(Change detection outputs)
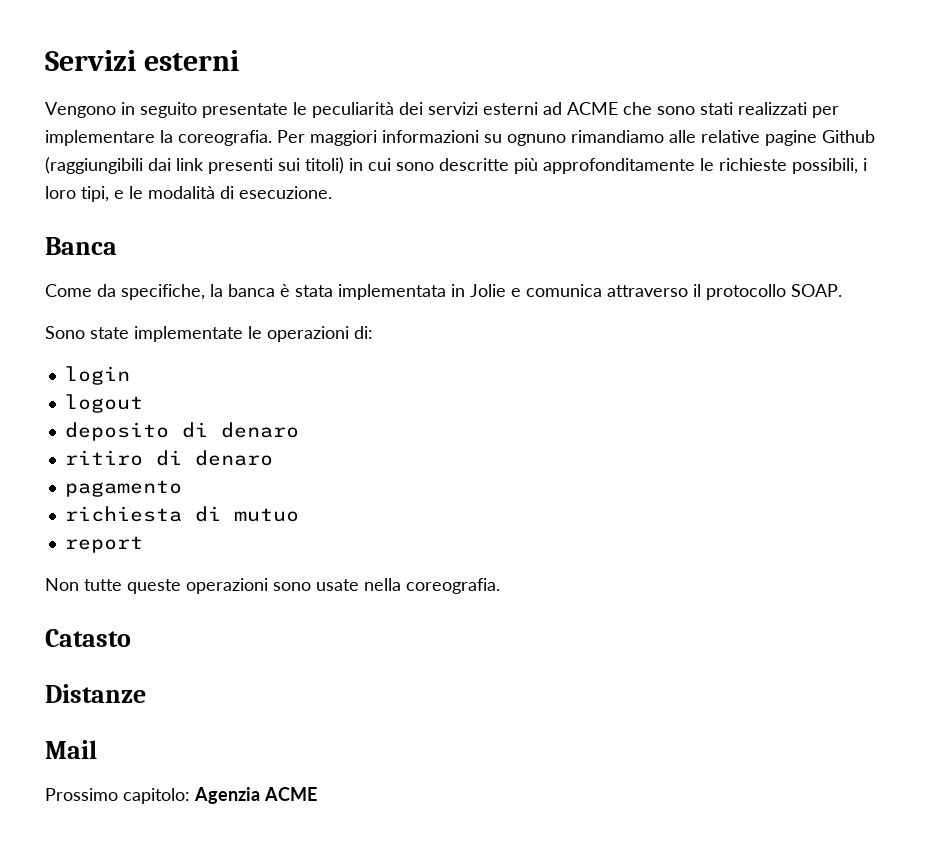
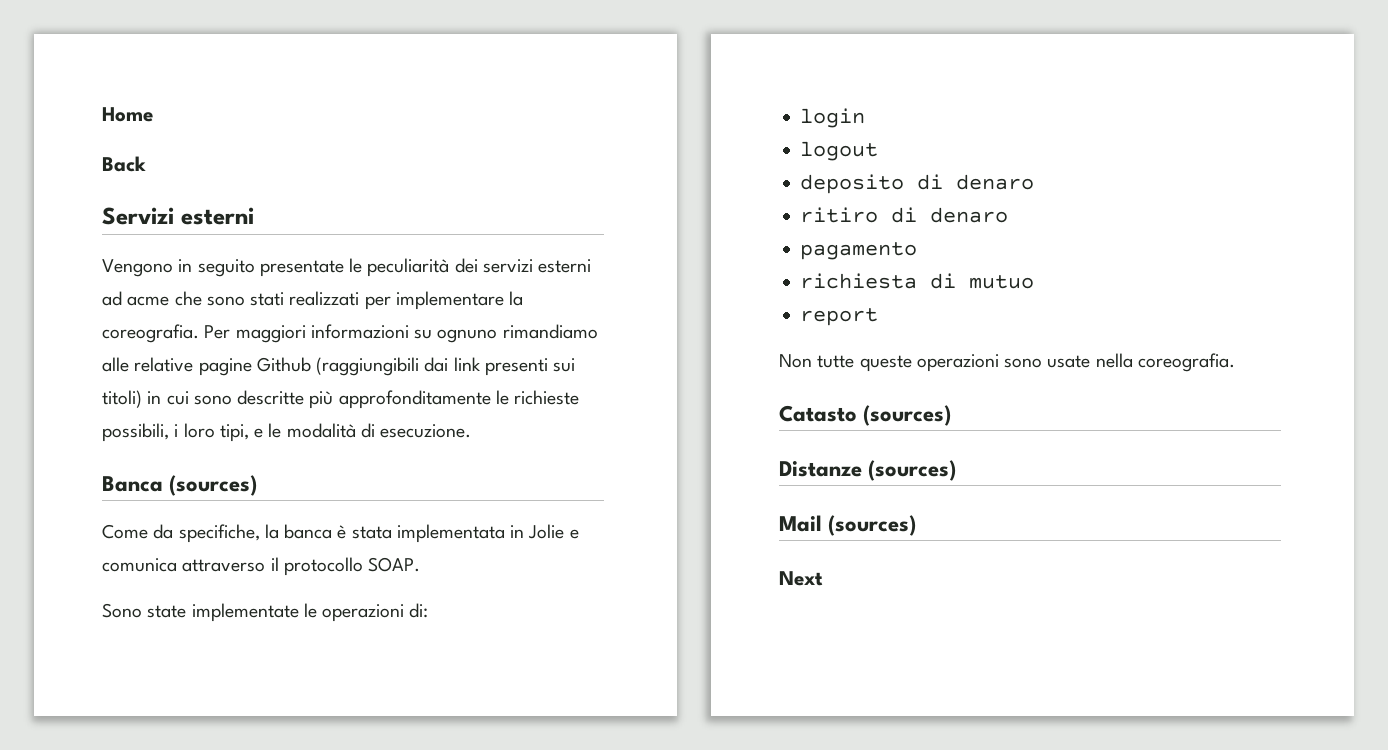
(45, 60) none -> [102,107,153,122] [102,156,146,172] Home // Back //
[567,102,618,115] ACME -> [127,296,170,306] acme
(117, 246) none -> [169,475,258,496] (sources)
(131, 638) none -> [863,405,952,426] (sources)
(146, 693) none -> [868,460,957,481] (sources)
[45,787,317,804] // Prossimo capitolo: Agenzia ACME -> [828,515,917,536] [779,571,823,586] (sources) // Next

EXERCISE PROMPT: What's needed is every line above, retyped exactly and free of pictures.

RESPONSE FOR THIS EXERCISE:
(45, 60) none -> [102,107,153,122] [102,156,146,172] Home // Back //
[567,102,618,115] ACME -> [127,296,170,306] acme
(117, 246) none -> [169,475,258,496] (sources)
(131, 638) none -> [863,405,952,426] (sources)
(146, 693) none -> [868,460,957,481] (sources)
[45,787,317,804] // Prossimo capitolo: Agenzia ACME -> [828,515,917,536] [779,571,823,586] (sources) // Next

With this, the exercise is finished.